Quantum circuit for data preparation. a Preparing data points from the first dimension of the dataset, which we define as the unitary operator $W_D$. b Preparing data points from the first dimension of the granular-ball center dataset, which we define as the unitary operator $V_C$. c Preparing the dataset and granular-ball center dataset.

Generating new granular-balls

The generation of new granular-balls integrates concepts of fidelity calculation, fidelity transfer to the ground state, and a quantum minimum value search algorithm. The aim is to assign each data point to the nearest granular-ball center, forming new granular-balls.

Step 1: Fidelity calculation. The swap test26 Measures data-point to granular-ball center distance via fidelity between $\vert ang_D \rangle$ and $\vert ang_C \rangle$. Higher fidelity means closer distance.

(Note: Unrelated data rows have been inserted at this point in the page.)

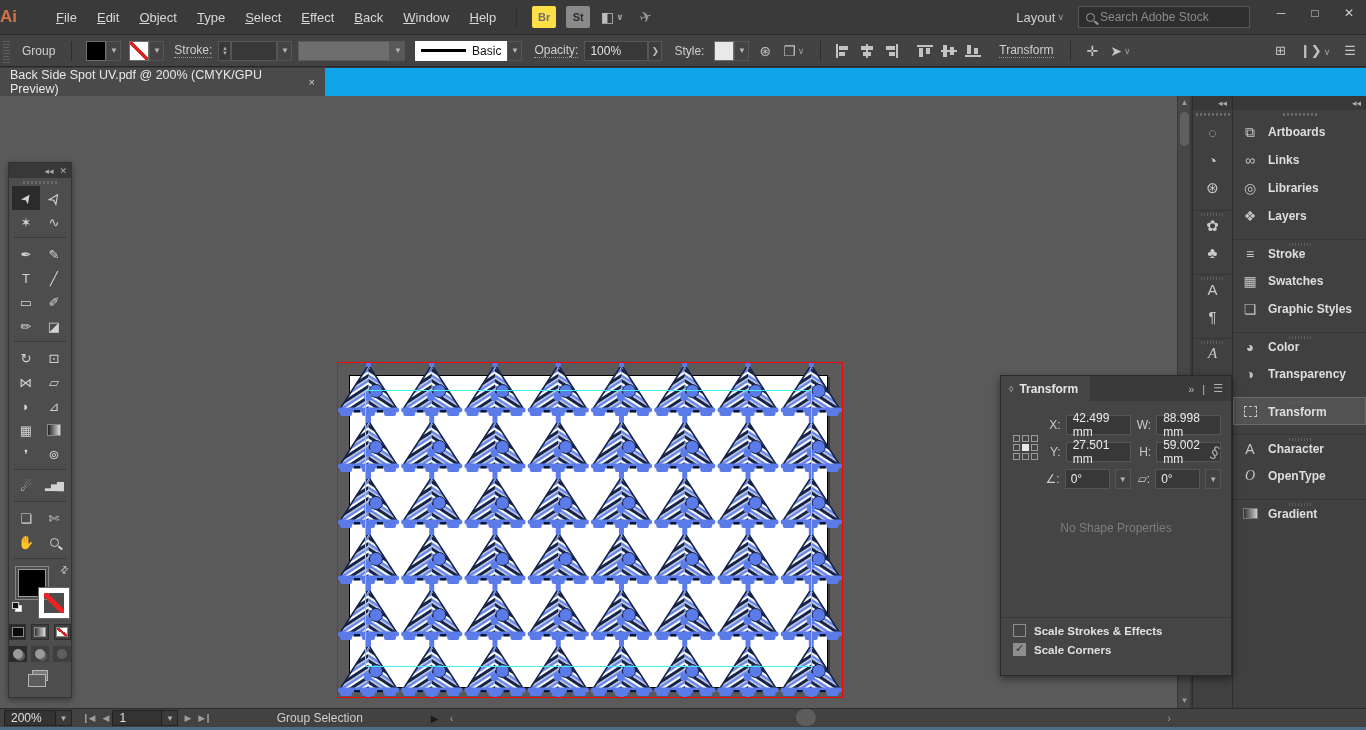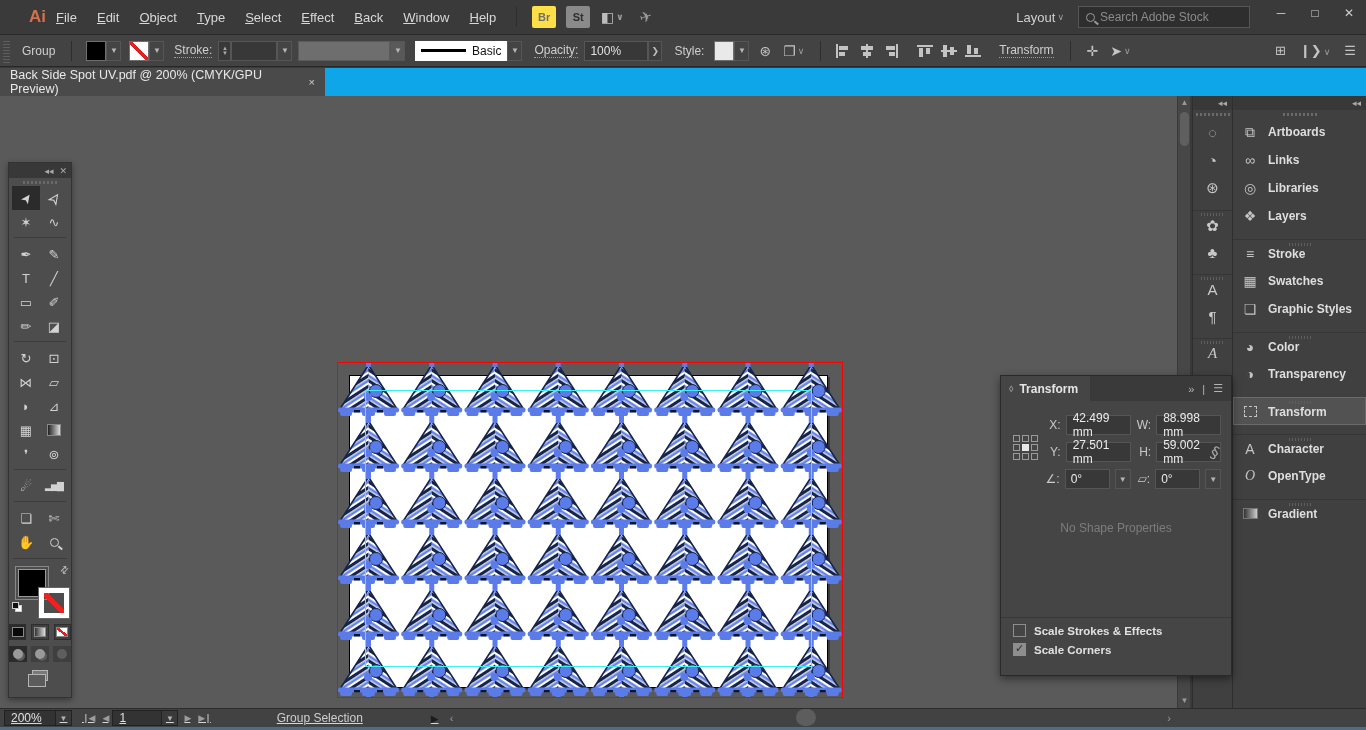--- a/index.html
+++ b/index.html
@@ -1,21 +1,21 @@
 <!DOCTYPE html>
 <html><head>
 <meta charset="utf-8">
 <style>
   * { margin:0; padding:0; box-sizing:border-box; }
   html,body { width:1366px; height:730px; overflow:hidden; }
   body { font-family:"Liberation Sans","DejaVu Sans",sans-serif; font-size:12px; color:#d6d6d6; background:#3a3a3a; position:relative; }
 
   
   .titlebar { position:absolute; left:0; top:0; width:1366px; height:35px; background:#3a3a3a; border-bottom:1px solid #2a2a2a; display:flex; align-items:center; }
-  .ai-logo { width:46px; text-align:right; font-size:17px; font-weight:bold; color:#d4714b; }
+  .ai-logo { width:46px; text-align:left; font-size:17px; font-weight:bold; color:#d4714b; }
   .menus { display:flex; }
   .menu-item { padding:0 10px; font-size:13px; color:#d8d8d8; cursor:default; }
   .menu-item::first-letter { text-decoration:underline; }
   .tb-sep { width:1px; height:20px; background:#2d2d2d; margin:0 10px; }
   .tb-btn { width:24px; height:22px; margin:0 5px; border-radius:2px; display:flex; align-items:center; justify-content:center; font-size:11px; font-weight:bold; }
   .tb-br { background:#fde047; color:#6f6f6f; }
   .tb-st { background:#8a8a8a; color:#2e2e2e; }
   .tb-grid { color:#bdbdbd; font-size:14px; }
   .tb-rocket { color:#9a9a9a; font-size:15px; transform:rotate(-18deg); }
   .chev { color:#9e9e9e; font-size:9px; margin-left:2px; }
@@ -144,21 +144,21 @@
   .linkicon { position:absolute; right:12px; top:42px; color:#a5a5a5; font-size:16px; transform:rotate(25deg); font-family:"DejaVu Sans",sans-serif; }
   .noshape { margin-top:32px; text-align:center; color:#7c7c7c; height:96px; }
   .tp-div { border-top:1px solid #383838; margin:0 -10px; }
   .cbrow { display:flex; align-items:center; gap:8px; padding:6px 2px 0 2px; }
   .cbox { width:13px; height:13px; border:1px solid #8e8e8e; background:transparent; position:relative; flex:none; }
   .cbox.checked { background:#8e8e8e; }
   .cbox.checked::after { content:"✓"; position:absolute; left:1px; top:-2px; color:#2e2e2e; font-size:11px; font-weight:bold; }
   .cblab { color:#e0e0e0; font-weight:bold; font-size:11.5px; }
 
   
-  .statusbar { position:absolute; left:0; top:708px; width:1366px; height:22px; background:#424242; border-top:1px solid #2c2c2c; border-bottom:3px solid #4f6c85; display:flex; align-items:center;text-decoration:underline; }
+  .statusbar { position:absolute; left:0; top:708px; width:1366px; height:22px; background:#424242; border-top:1px solid #2c2c2c; border-bottom:3px solid #4f6c85; display:flex; align-items:center; }
   .sb-field { height:16px; background:#333; border:1px solid #222; color:#e0e0e0; display:flex; align-items:center; padding:0 6px; }
   .sb-drop { width:16px; height:16px; background:#3a3a3a; border:1px solid #222; border-left:none; color:#b0b0b0; font-size:8px; display:flex; align-items:center; justify-content:center; }
   .sb-nav { color:#9c9c9c; font-size:9px; margin:0 4px; letter-spacing:-1px; }
   .sb-status { width:210px; text-align:center; color:#cfcfcf; }
   .sb-play { color:#1c1c1c; font-size:10px; margin:0 6px; }
   .hscroll { position:relative; flex:1; height:22px; margin-right:190px; }
   .hscroll .arr { position:absolute; top:0; height:22px; width:14px; color:#9a9a9a; font-size:11px; display:flex; align-items:center; justify-content:center; }
   .hscroll .thumb { position:absolute; left:352px; top:2px; width:20px; height:17px; background:#5d5d5d; border-radius:9px; }
 </style>
 </head>

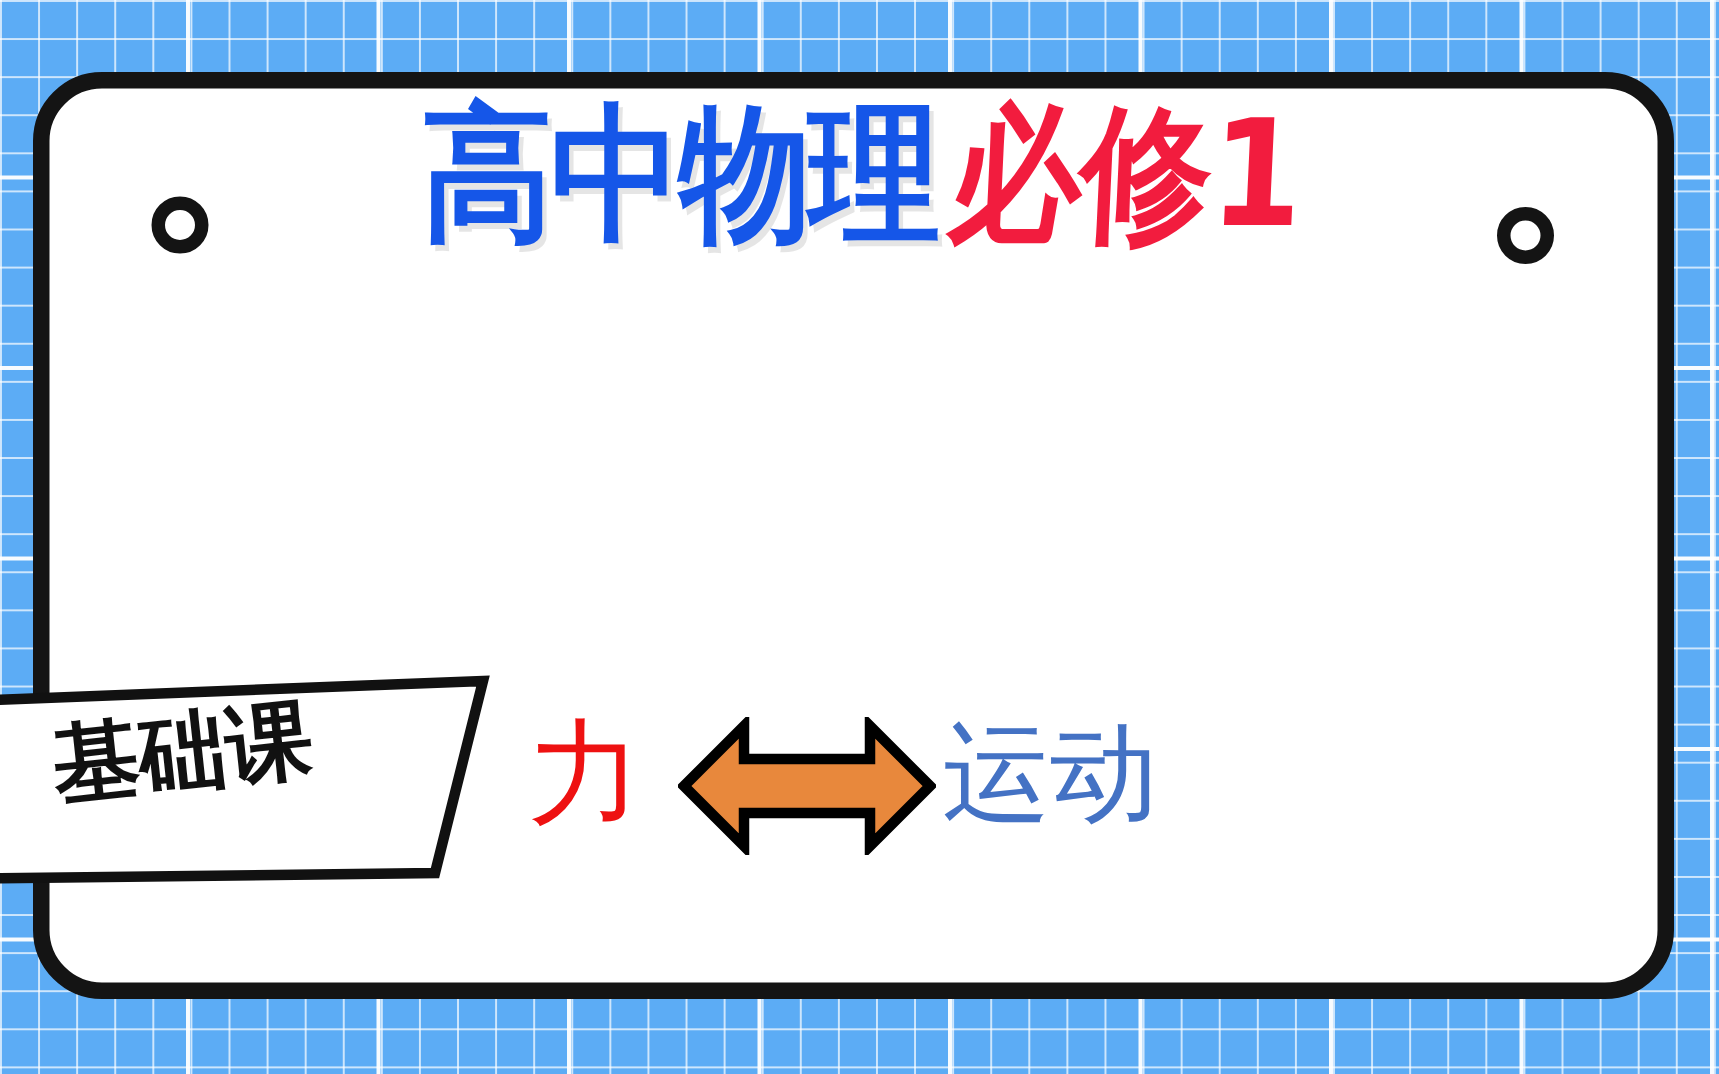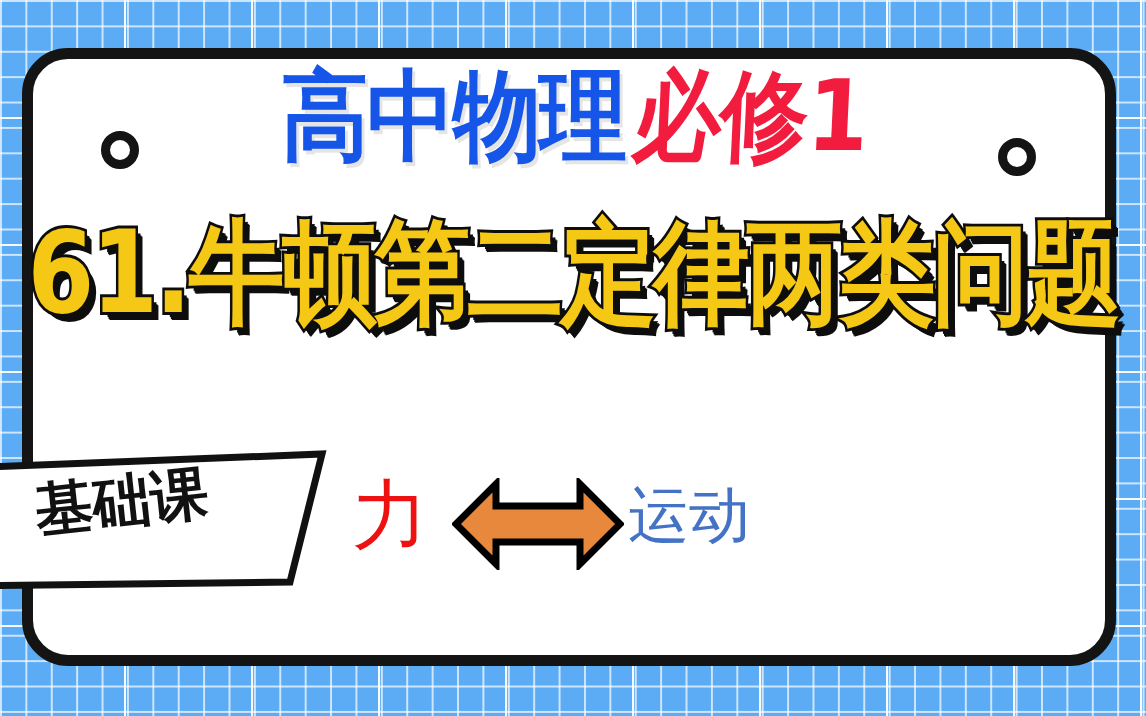--- a/index.html
+++ b/index.html
@@ -140,21 +140,21 @@
     font-size: 76px;
     line-height: 90px;
     color: #ee1111;
   }
   #motion-label {
     position: absolute;
     left: 276px;
     top: 0;
     font-family: "DejaVu Serif", "Liberation Serif", serif;
     font-weight: 400;
-    font-size: 61px;
+    font-size: 72px;
     line-height: 90px;
     color: #4472c4;
     white-space: nowrap;
   }
   #double-arrow {
     position: absolute;
     left: 100px;
     top: 8px;
     width: 172px;
     height: 92px;
@@ -193,23 +193,20 @@
 
   <div id="card"></div>
 
   <div class="ring" id="ring-left"></div>
   <div class="ring" id="ring-right"></div>
 
   <div id="header-line">
     <span class="hdr-blue">高中物理</span><span class="hdr-red">必修1</span>
   </div>
 
-  <div id="main-title">
-    <span class="title-text">61.牛顿第二定律两类问题</span>
-  </div>
 
   <div id="relation-row">
     <span id="force-label">力</span>
 
     <div id="double-arrow">
       <svg viewBox="0 0 172 92" width="172" height="92" xmlns="http://www.w3.org/2000/svg">
         <polygon points="4,46 44,6 44,28 128,28 128,6 168,46 128,86 128,64 44,64 44,86" fill="#e8883c" stroke="#000000" stroke-width="7" stroke-linejoin="miter"></polygon>
       </svg>
     </div>
 

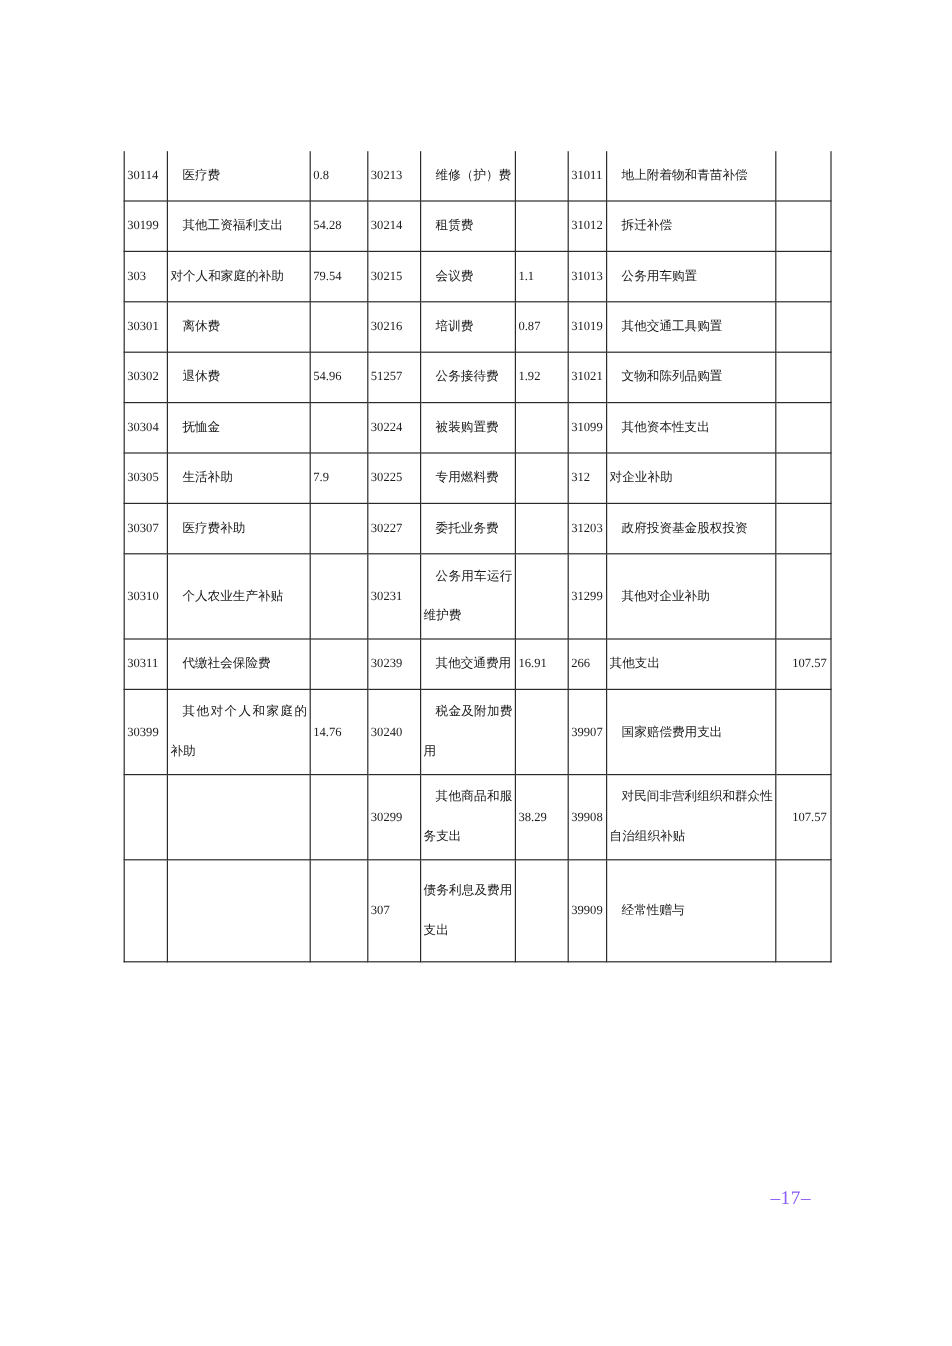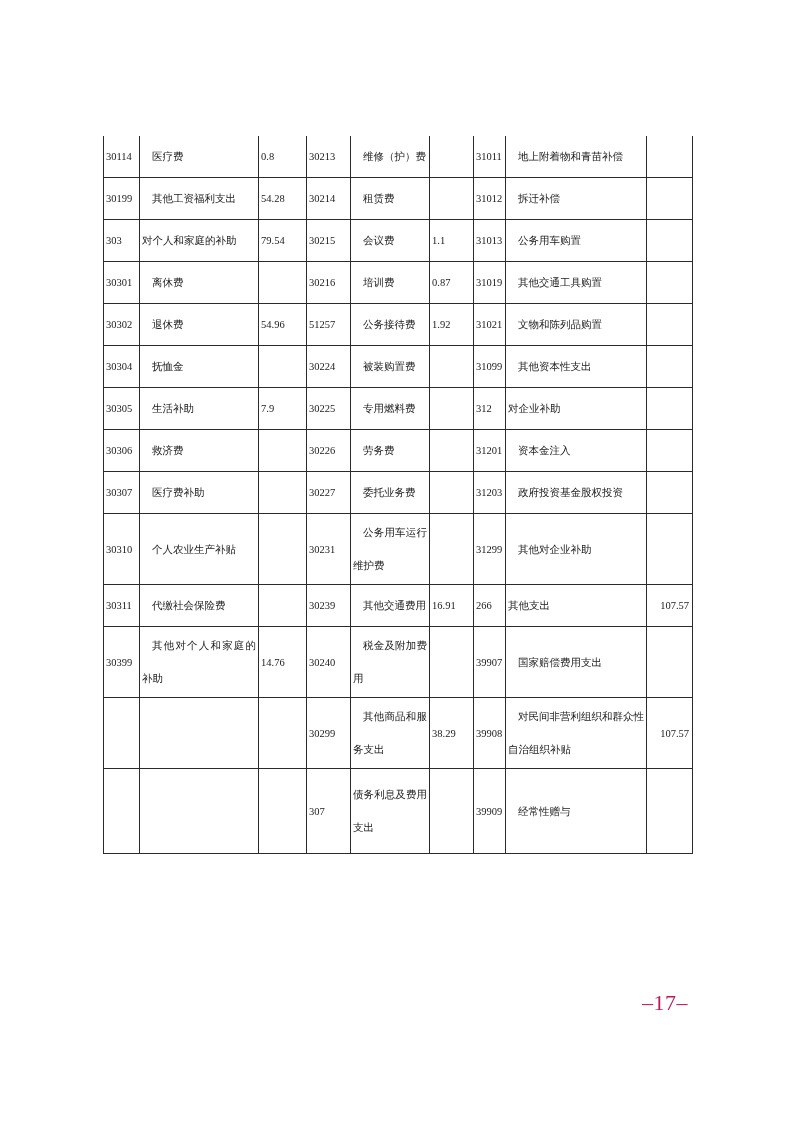--- a/index.html
+++ b/index.html
@@ -11,21 +11,21 @@
     width: 793px;
     height: 1122px;
     position: relative;
     font-family: "Liberation Serif", "DejaVu Serif", serif;
     color: #1a1a1a;
     overflow: hidden;
   }
   table.budget {
     position: absolute;
     left: 103px;
-    top: 136px;
+    top: 126px;
     width: 589px;
     border-collapse: collapse;
     table-layout: fixed;
   }
   table.budget td {
     border: 1px solid #2b2b2b;
     border-top-width: 1.5px;
     border-bottom-width: 1.5px;
     height: 37px;
     vertical-align: middle;
@@ -55,22 +55,22 @@
     white-space: nowrap;
   }
   td.value-cell.right {
     text-align: right;
     padding-right: 3px;
   }
   .page-number {
     position: absolute;
     left: 642px;
     top: 990px;
-    font-size: 22px;
-    color: #be185d;
+    font-size: 16px;
+    color: #8b5cf6;
     letter-spacing: 0.5px;
     font-family: "Liberation Serif", "DejaVu Serif", serif;
   }
 </style>
 </head>
 <body>
 
 <table class="budget">
   <colgroup>
     <col style="width:36px">
@@ -155,31 +155,20 @@
         <td class="name-cell">生活补助</td>
         <td class="value-cell">7.9</td>
         <td class="code-cell">30225</td>
         <td class="name-cell">专用燃料费</td>
         <td class="value-cell"></td>
         <td class="code-cell">312</td>
         <td class="name-cell parent">对企业补助</td>
         <td class="value-cell right"></td>
       </tr>
       <tr>
-        <td class="code-cell">30306</td>
-        <td class="name-cell">救济费</td>
-        <td class="value-cell"></td>
-        <td class="code-cell">30226</td>
-        <td class="name-cell">劳务费</td>
-        <td class="value-cell"></td>
-        <td class="code-cell">31201</td>
-        <td class="name-cell">资本金注入</td>
-        <td class="value-cell right"></td>
-      </tr>
-      <tr>
         <td class="code-cell">30307</td>
         <td class="name-cell">医疗费补助</td>
         <td class="value-cell"></td>
         <td class="code-cell">30227</td>
         <td class="name-cell">委托业务费</td>
         <td class="value-cell"></td>
         <td class="code-cell">31203</td>
         <td class="name-cell">政府投资基金股权投资</td>
         <td class="value-cell right"></td>
       </tr>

In the quantum circuit depicted in Fig. 7, the control bit $\vert B \rangle$ becomes a superposition state after an H gate operation.

Fig. 7

Quantum circuit for computing fidelity.

The CSWAP gates, controlled by $\vert B \rangle$, perform SWAP operations on $\vert ang_{D0} \rangle$ with $\vert ang_{C0} \rangle$ and $\vert ang_{D1} \rangle$ with $\vert ang_{C1} \rangle$. The circuit is defined as a unitary transformation U. $\vert \phi \rangle = \vert \phi \rangle _{ang_D}, \vert \varphi \rangle = \vert \varphi \rangle _{ang_C}$ The quantum state after the completion of the quantum circuit in Fig. 7 is as follows:

$$\begin{aligned} \begin{aligned}&\vert \psi \rangle = \frac{1}{2} ( \left( \vert \phi \rangle \vert \varphi \rangle + \vert \varphi \rangle \vert \phi \rangle \right) \vert 0 \rangle _B + \left( \vert \phi \rangle \vert \varphi \rangle – \vert \varphi \rangle \vert \phi \rangle \right) \vert 1 \rangle _B ) \\ \end{aligned} \end{aligned}$$

(13)

The relationship between $\theta$ and fidelity is defined as $\cos (\pi \theta ) = \sqrt{\frac{1}{2}(1 – |\langle \varphi \vert \phi \rangle |^2)}$, with $\theta$ ranging from $\frac{1}{4}$ to $\frac{1}{2}$. The simplified quantum state $\vert \psi \rangle$ is as follows:

$$\begin{aligned} \begin{aligned}&\vert {\psi _{\pm }}\rangle =\frac{1}{2}(\frac{\vert {\phi }\rangle \vert {\varphi }\rangle +\vert {\varphi }\rangle \vert {\phi }\rangle )\vert {0}\rangle _B}{\sqrt{1+{|\langle {\varphi } \vert {\phi } \rangle |}^2}}\pm \frac{\vert {\phi }\rangle \vert {\varphi }\rangle -\vert {\varphi }\rangle \vert {\phi }\rangle )\vert {1}\rangle _B}{\sqrt{1-{|\langle {\varphi } \vert {\phi } \rangle |}^2}})\\&\vert \psi \rangle = \frac{-i}{\sqrt{2}} \left( e^{i\pi \theta } \vert \psi _+ \rangle – e^{-i\pi \theta } \vert \psi _- \rangle \right) \\ \end{aligned} \end{aligned}$$

(14)

A larger value of $\theta$ results in a smaller $\cos (\pi \theta )$, corresponding to higher fidelity and closer proximity to granular-ball centers. Fidelity can be determined through quantum measurements on the registers, aiding in identifying the nearest center for each data point. However, this process is resource-intensive. To mitigate this, fidelity information is transferred to the ground state, which requires minimal quantum measurements for information retrieval.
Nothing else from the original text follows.